The scientific explanation stems from the complexity of the study subject. “The sugarcane genome is far more complex and extensive than that of the other crop plants,” says biologist Michael dos Santos Brito, from the Institute of Science and Technology at the Federal University of São Paulo (UNIFESP). Not coincidentally, it was only at the end of 2019 that the most complete sequencing of the plant’s genome was completed: 373,869 mapped genes, corresponding to 99.1% of the total (see Pesquisa FAPESP issue no. 286).

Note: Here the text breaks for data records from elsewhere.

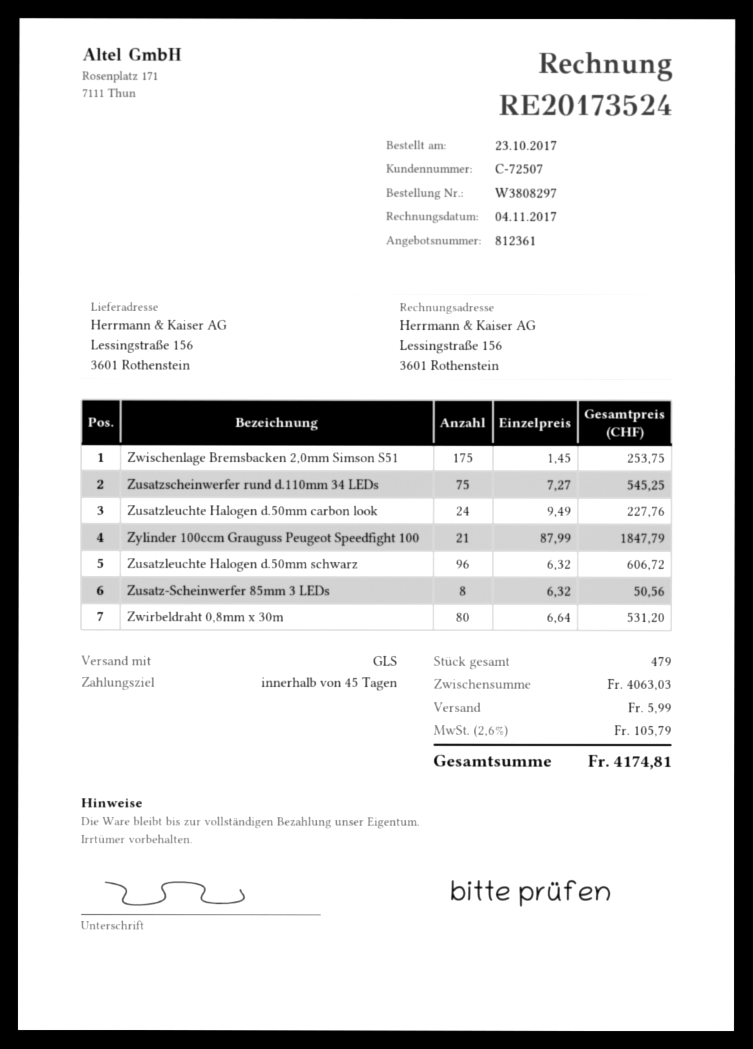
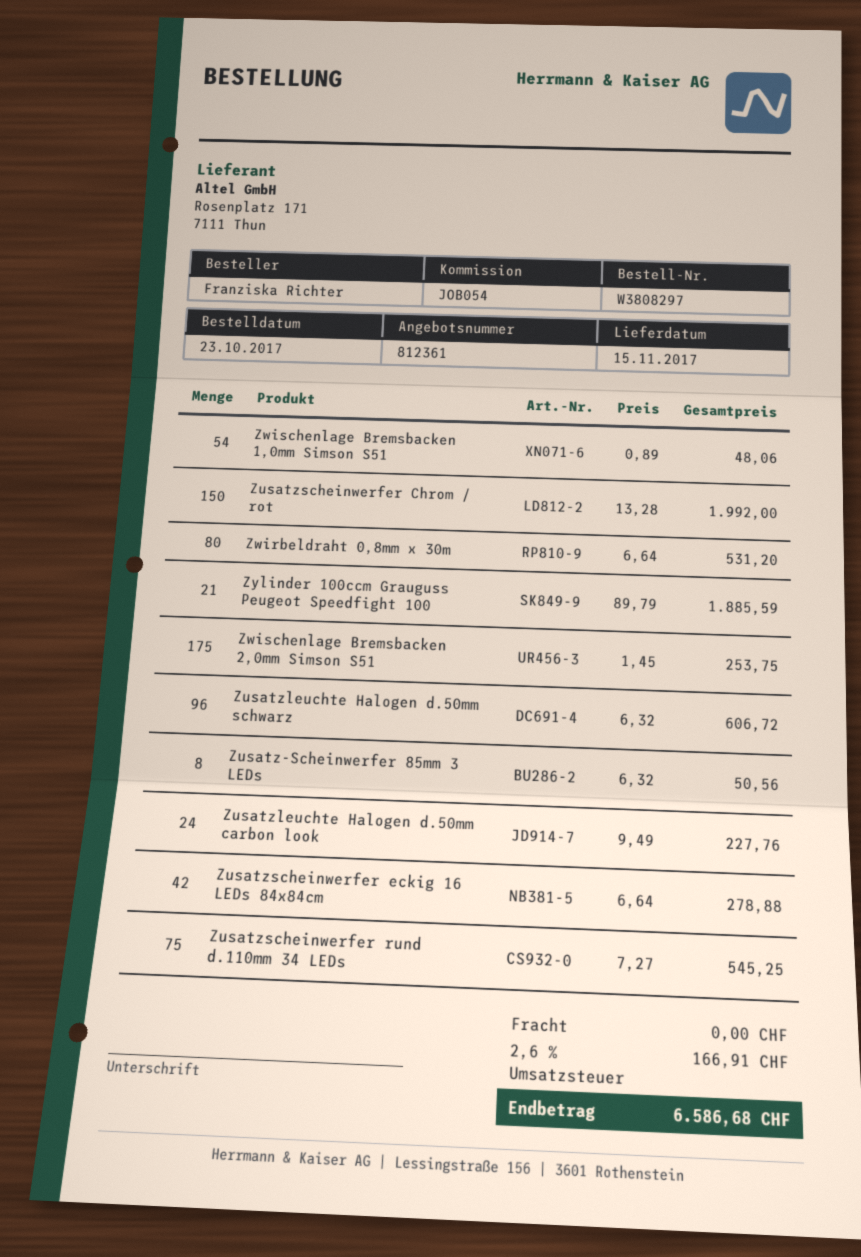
Zylinder 100ccm Grauguss Peugeot Speedfight 100: 21 x 87.99 = 1847.79 -> 21 x 89.79 = 1885.59
Zwischenlage Bremsbacken 1,0mm Simson S51: none -> 54 x 0.89 = 48.06
Zusatzscheinwerfer Chrom / rot: none -> 150 x 13.28 = 1992.00
Zusatzscheinwerfer eckig 16 LEDs 84x84cm: none -> 42 x 6.64 = 278.88
shipping: 5.99 -> 0.00
tax: 2.6% = 105.79 -> 2.6% = 166.91
total: 4174.81 -> 6586.68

The sequencing was the result of the FAPESP Bioenergy Research Program (BIOEN), launched in 2008 to stimulate bioenergy production in Brazil. Also within the BIOEN scope, Brito is developing a project to identify and characterize new sugarcane gene promoters, the DNA sequences responsible for regulating gene expression. With this project, he intends to create a database that can be useful for further research. “Sugarcane is not a simple plant; it requires a lot of resources to research it. We need to take advantage of the know-how that we’ve developed so far, and which has put us ahead of the whole world,” he states.